For each line of the data below that contains "relative", return that line.

(Saved data entries)

====================

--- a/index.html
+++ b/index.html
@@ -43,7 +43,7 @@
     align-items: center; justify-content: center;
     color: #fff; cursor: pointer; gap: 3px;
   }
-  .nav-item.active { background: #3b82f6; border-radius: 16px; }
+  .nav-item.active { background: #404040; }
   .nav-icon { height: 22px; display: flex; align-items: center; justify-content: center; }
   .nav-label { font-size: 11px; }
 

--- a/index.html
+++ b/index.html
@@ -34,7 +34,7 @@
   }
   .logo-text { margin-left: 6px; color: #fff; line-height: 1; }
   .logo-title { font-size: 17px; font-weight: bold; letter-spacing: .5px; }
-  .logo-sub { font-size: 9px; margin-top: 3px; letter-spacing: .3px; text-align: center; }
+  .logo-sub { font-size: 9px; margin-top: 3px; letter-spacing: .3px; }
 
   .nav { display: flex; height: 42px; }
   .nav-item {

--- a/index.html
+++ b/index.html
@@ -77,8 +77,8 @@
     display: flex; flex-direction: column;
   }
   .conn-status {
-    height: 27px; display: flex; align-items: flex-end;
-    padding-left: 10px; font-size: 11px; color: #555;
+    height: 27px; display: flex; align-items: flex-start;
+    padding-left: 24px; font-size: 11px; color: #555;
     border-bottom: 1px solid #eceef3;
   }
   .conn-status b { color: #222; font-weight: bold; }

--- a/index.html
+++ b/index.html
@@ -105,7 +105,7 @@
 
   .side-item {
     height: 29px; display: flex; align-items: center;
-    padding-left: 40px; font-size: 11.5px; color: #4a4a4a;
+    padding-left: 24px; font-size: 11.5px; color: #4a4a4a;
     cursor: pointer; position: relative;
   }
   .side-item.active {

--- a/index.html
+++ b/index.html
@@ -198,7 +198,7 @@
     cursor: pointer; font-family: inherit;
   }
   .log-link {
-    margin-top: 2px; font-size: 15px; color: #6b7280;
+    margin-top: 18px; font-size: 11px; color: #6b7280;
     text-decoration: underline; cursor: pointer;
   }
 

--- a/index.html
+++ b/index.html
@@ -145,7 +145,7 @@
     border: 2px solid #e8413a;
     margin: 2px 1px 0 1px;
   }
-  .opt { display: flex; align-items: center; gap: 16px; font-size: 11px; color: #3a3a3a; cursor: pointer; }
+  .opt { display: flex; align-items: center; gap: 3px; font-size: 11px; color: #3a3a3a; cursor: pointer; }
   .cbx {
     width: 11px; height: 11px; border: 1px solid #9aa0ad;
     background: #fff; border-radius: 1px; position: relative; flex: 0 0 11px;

====================

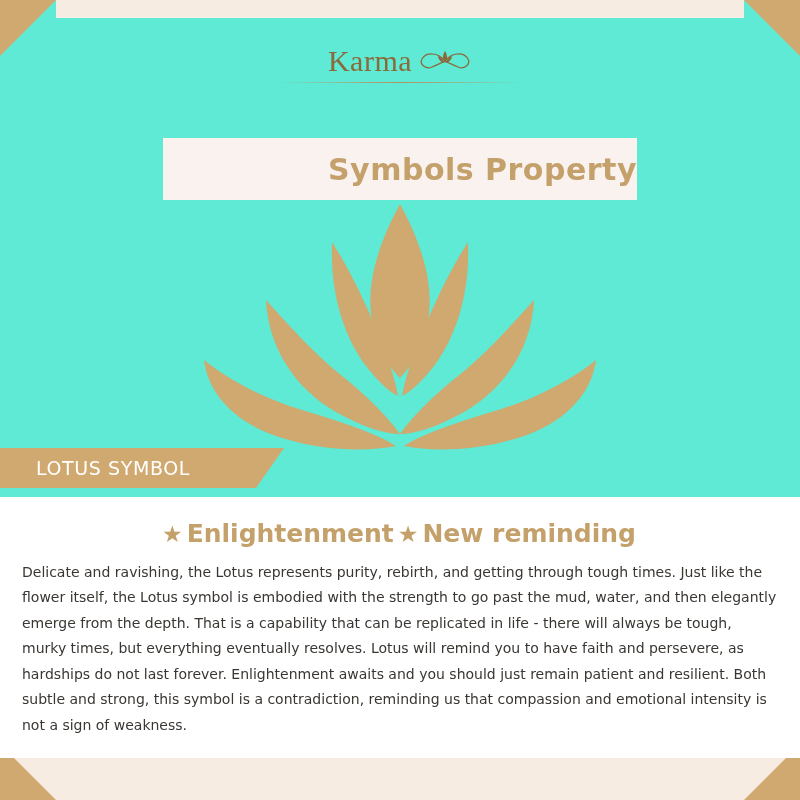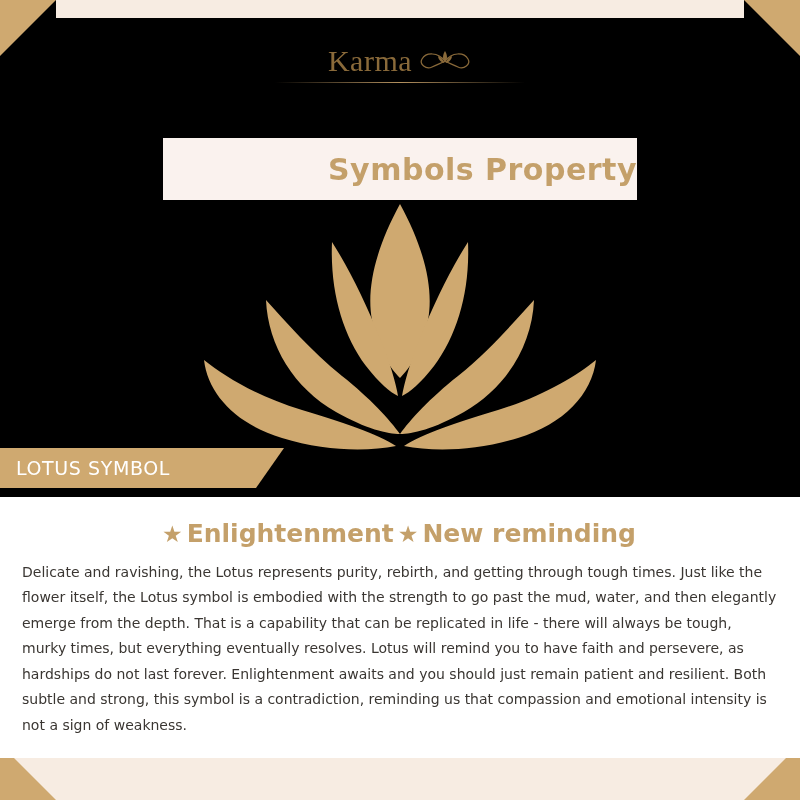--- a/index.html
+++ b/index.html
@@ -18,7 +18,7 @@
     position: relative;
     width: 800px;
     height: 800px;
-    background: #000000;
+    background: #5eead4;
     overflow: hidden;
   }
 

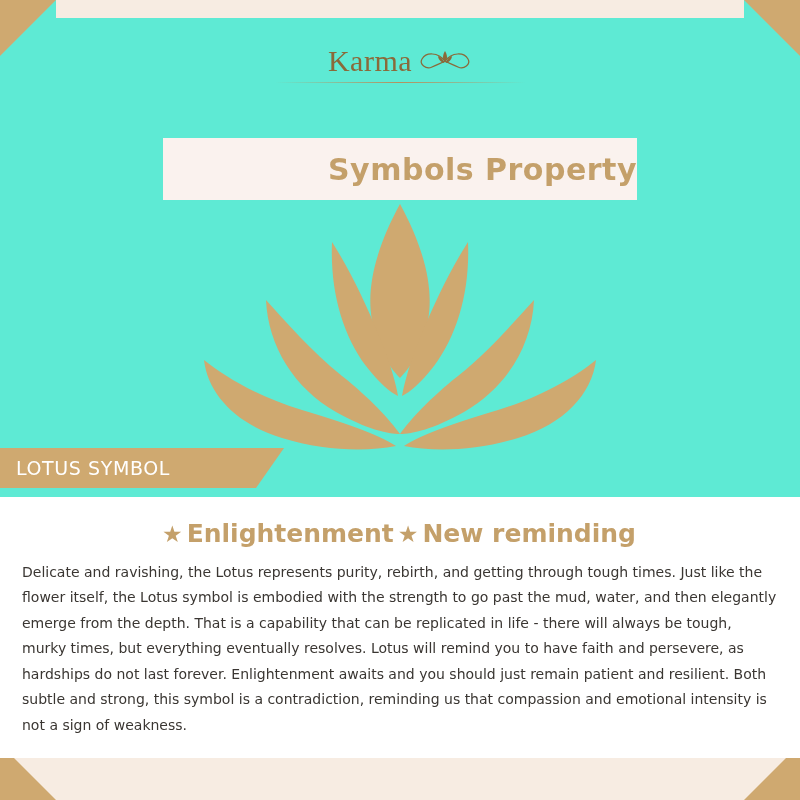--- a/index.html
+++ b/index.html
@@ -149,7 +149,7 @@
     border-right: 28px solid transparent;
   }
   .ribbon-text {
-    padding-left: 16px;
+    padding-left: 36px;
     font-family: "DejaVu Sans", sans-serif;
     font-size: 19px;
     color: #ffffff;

====================

Task result:
     cursor: pointer; position: relative;
     background: #fff; border-radius: 1px; position: relative; flex: 0 0 11px;
     position: relative;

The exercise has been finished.